▶ Records for the task:
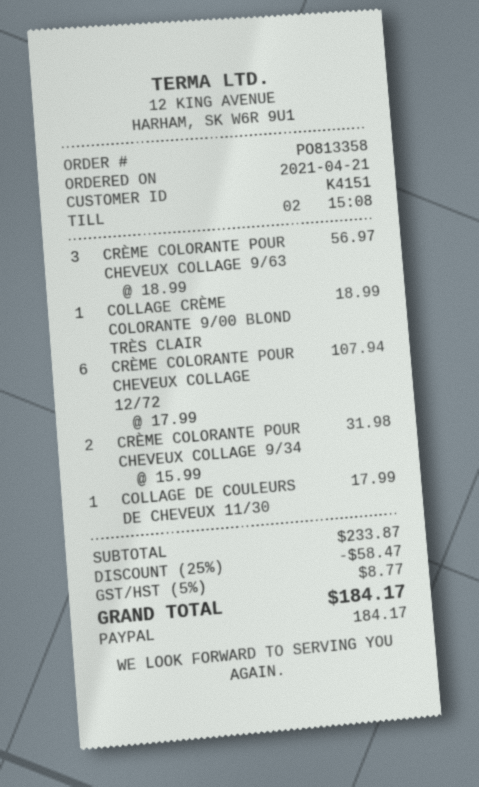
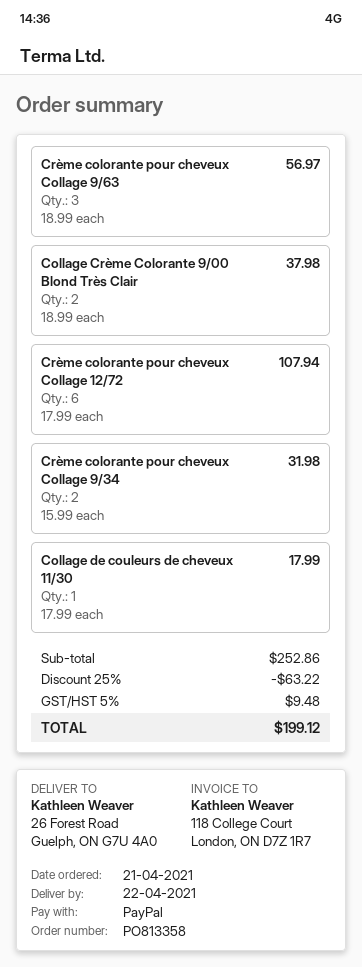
COLLAGE CRÈME COLORANTE 9/00 BLOND TRÈS CLAIR: 1 x 18.99 = 18.99 -> 2 x 18.99 = 37.98
subtotal: 233.87 -> 252.86
discount: 25% = 58.47 -> 25% = 63.22
tax: 5% = 8.77 -> 5% = 9.48
total: 184.17 -> 199.12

▶ What to produce: The copy you write must hold every record verbatim and none of the pictures.

▶ Output of the exercise:
COLLAGE CRÈME COLORANTE 9/00 BLOND TRÈS CLAIR: 1 x 18.99 = 18.99 -> 2 x 18.99 = 37.98
subtotal: 233.87 -> 252.86
discount: 25% = 58.47 -> 25% = 63.22
tax: 5% = 8.77 -> 5% = 9.48
total: 184.17 -> 199.12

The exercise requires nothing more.